What is Object-Oriented Programming (OOPs) in Python?
Object-oriented programming is the most widely used programming paradigm that enables developers to solve the problems using classes and objects. It reduces development time, helps us in organizing the code, and thus makes it easier for us to reuse and maintain the code. Instead of thinking about the code as a sequence of actions, programmers can now think it as a collection of classes and objects that interact with each other.
OOPs is great for building frameworks and tools. Many popular Python libraries and frameworks such as Django, Flask, Scrapy, etc. leverages the concept of OOPs. Python supports all the four foundational features of the object-oriented programming paradigm which are explained below-
Note: Everything in Python is an object.
- Encapsulation- It is a way of representing the data and operations on data as a single unit. In Python, encapsulation is achieved using classes. A class consists of variables (that hold data) and methods (that holds the logic for operations).

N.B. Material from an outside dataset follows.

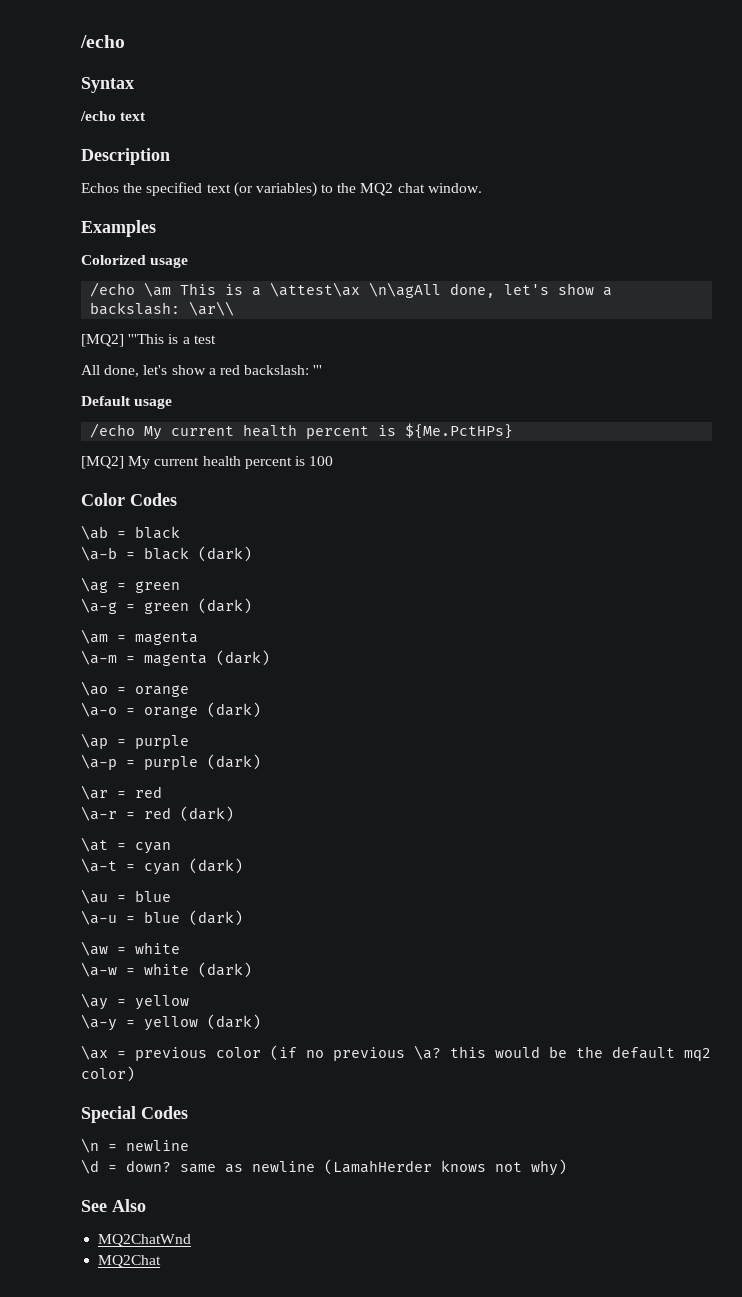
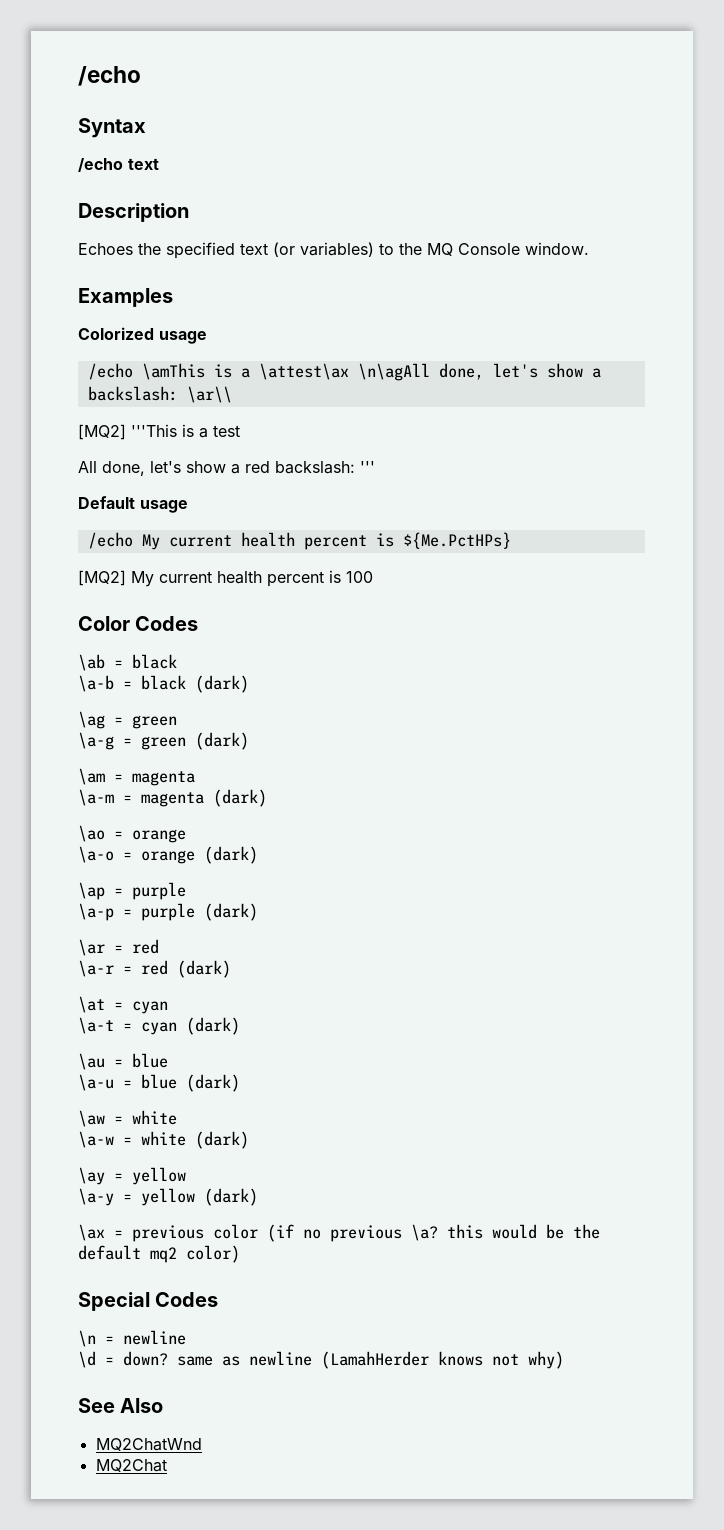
[81,183,119,193] Echos -> [78,243,133,255] Echoes
[360,183,425,196] MQ2 chat -> [427,243,520,256] MQ Console
[144,282,217,297] \am This -> [141,363,205,380] \amThis

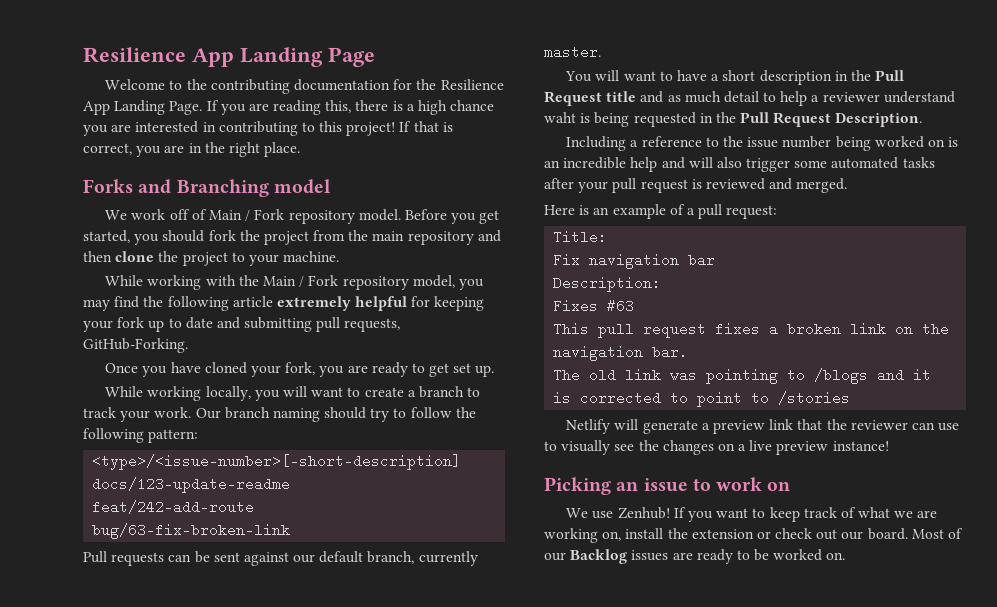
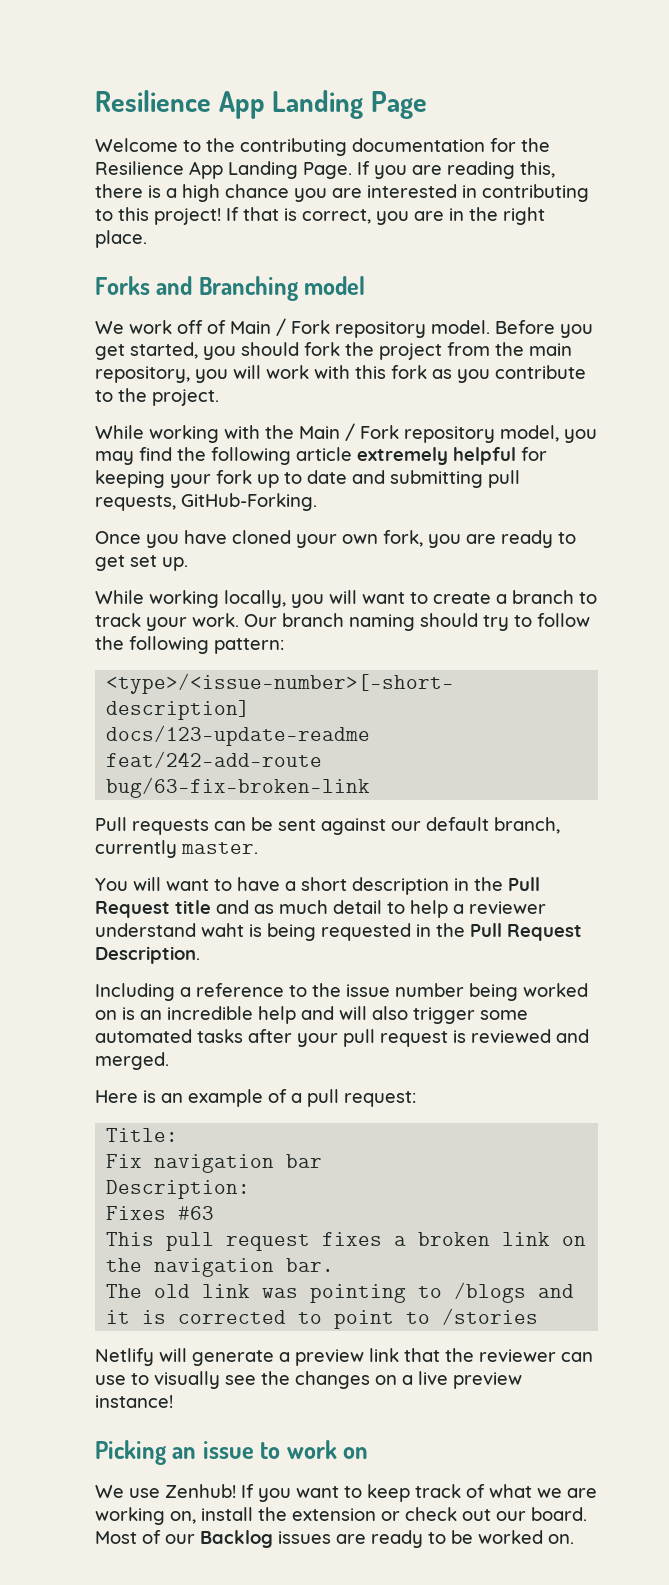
[407,230,501,245] [83,251,340,266] repository and then clone the project to your machine. -> [95,365,586,383] [95,388,219,406] repository, you will work with this fork as you contribute to the project.
(281, 371) none -> [342,534,378,544] own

- Abstraction- It is a process of hiding internal working and showing only the essential functionality of the object. It is achieved using classes. For example, A Python developer can use Spider class without knowing how it works.
- Inheritance- It is about reuse of existing code without having to rewrite the code from scratch. A new class can inherit the members of an already existing class and adds its own. The already existing class is called the parent class, superclass or base class and the new class is called the derived class, subclass or derived class. Python supports single-level, multi-level and multiple inheritances.
- Polymorphism- It means one name but many forms. Python does not support constructor and method overloading but with the help of keyword and non-keyword variable-length argument, you can achieve the same effect. However, operator overloading is supported by Python using magic methods.